05/03/2018 8:00 am
Saturn’s storm are sights to behold. Unlike other planets in the Solar System, the ringed planet seems to store up huge amounts of energy over multiple Earth decades and then release it all at once in the form of a swirling and chaotic lightning storm.
Scientists are unsure why and how the planet behaves this way, but these massive storms occur roughly once every Saturnian year – or once every 30 Earth years – and are known as Great White Spots.
The Great White Spot pictured here, also named the Great Northern Storm, was the largest and most intense storm that the international Cassini mission ever observed on Saturn. It began in late 2010 and lasted for months, but affected the clouds, temperatures and composition of the atmosphere for more than three years.

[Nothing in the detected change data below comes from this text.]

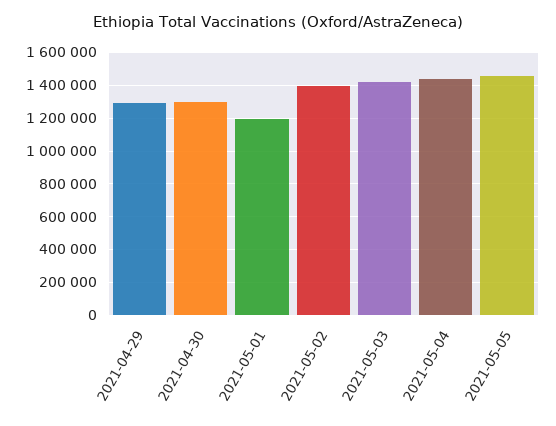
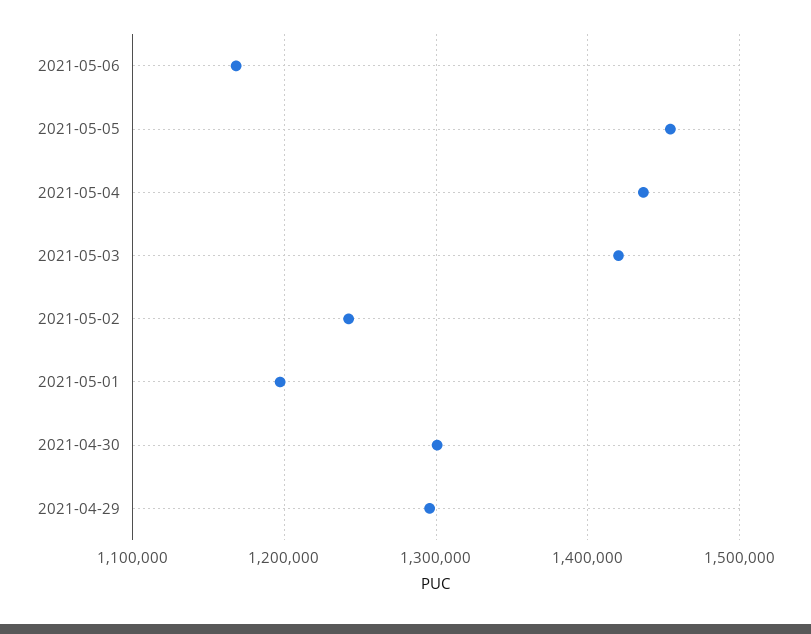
2021-05-02: 1400000 -> 1240000
2021-05-06: none -> 1170000

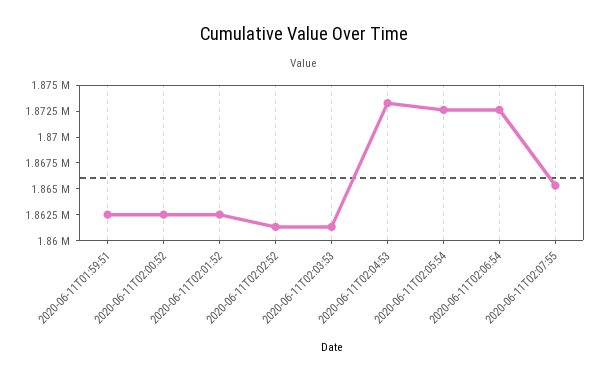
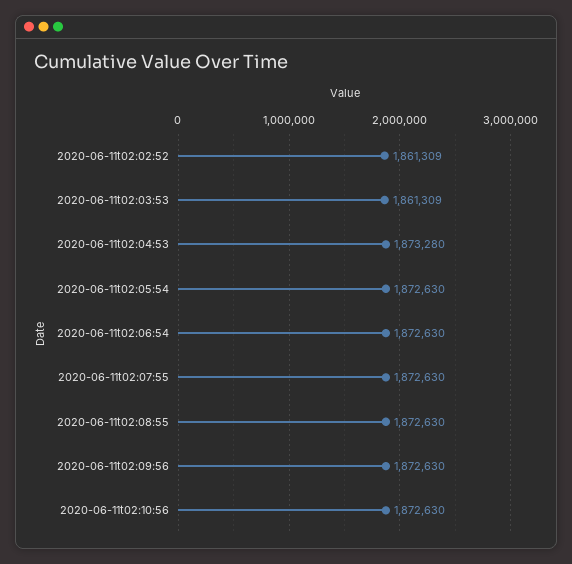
2020-06-11T01:59:51: 1862500 -> none
2020-06-11T02:00:52: 1862500 -> none
2020-06-11T02:01:52: 1862500 -> none
2020-06-11T02:07:55: 1865000 -> 1872630
2020-06-11t02:08:55: none -> 1872630
2020-06-11t02:09:56: none -> 1872630
2020-06-11t02:10:56: none -> 1872630

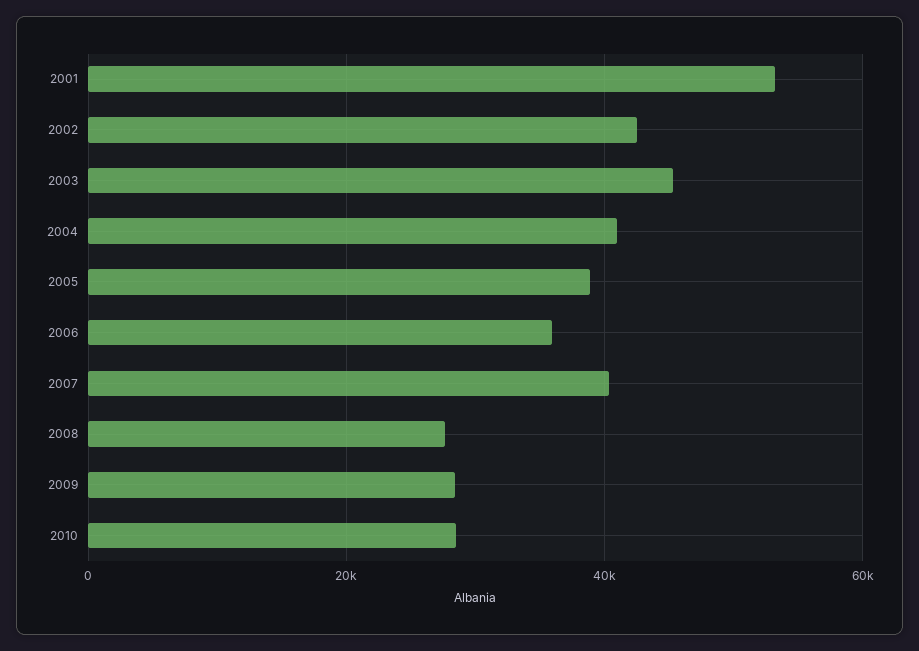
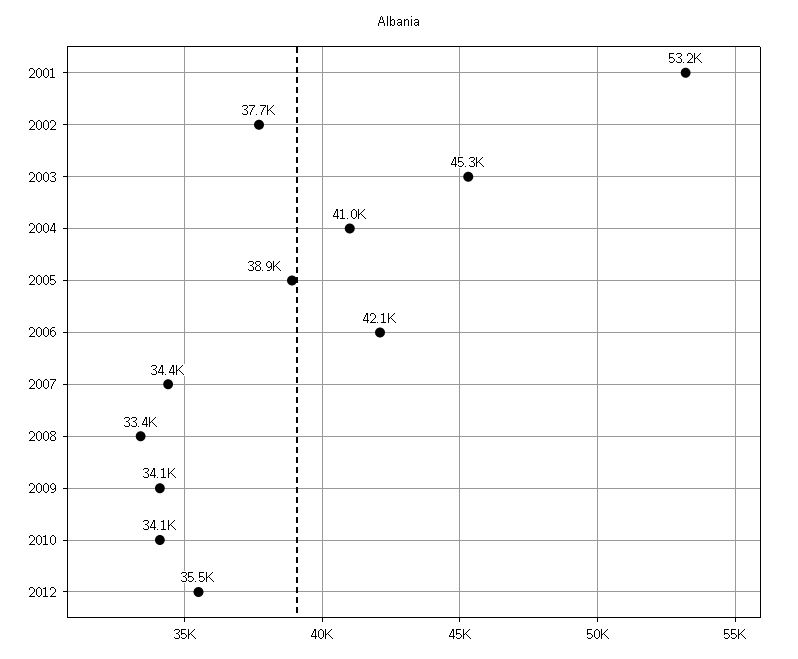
2002: 42000 -> 37700
2006: 36000 -> 42100
2007: 40000 -> 34400
2008: 28000 -> 33400
2009: 28000 -> 34100
2010: 28000 -> 34100
2012: none -> 35500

This true-colour view from Cassini was taken on 25 February 2011, roughly 12 weeks after the storm began, and shows the turbulent patterns within the storm. There appear to be two bands of storm, one further north and brighter than the other. In fact, the storm has thundered its way around the planet and caught up with itself. Some of the cloud south and west of the storm head can be seen tinged blue as it interacts with other currents in the atmosphere, while the storm head swirls with white and yellow as it heads westward to overtake its subtler tail.
It was a lucky coincidence that Cassini happened to be orbiting Saturn during the storm, offering an unprecedented opportunity to study the gas giant’s turbulent weather and climate patterns. Recently, Cassini found this storm to have been so immense and powerful that it was able to disturb the atmosphere at the planet’s equator some tens of thousands of kilometres away.
This disruption of the long-term, cyclical, continuing atmospheric patterns at mid-latitudes (dubbed informally by some as the planet’s ‘heartbeat’), is thought to be due ‘teleconnection’, which we also observe on Earth – when distant events within a climate system are somehow connected and can influence one another significantly.
This image combines red, green and blue filtered images from Cassini’s wide-angle camera to create a real-colour view. These images were taken at a distance of 2.2 million km from Saturn looking towards the sunlit side of the rings from just above the ring plane, and have a scale of 129 km per pixel.
The Cassini mission is a cooperative project of NASA, ESA and Italy’s ASI space agency. After 13 years of pioneering observations, Cassini ended its mission in spectacular fashion on 15 September 2017, plunging through the planet’s inner rings and atmosphere and breaking contact forever.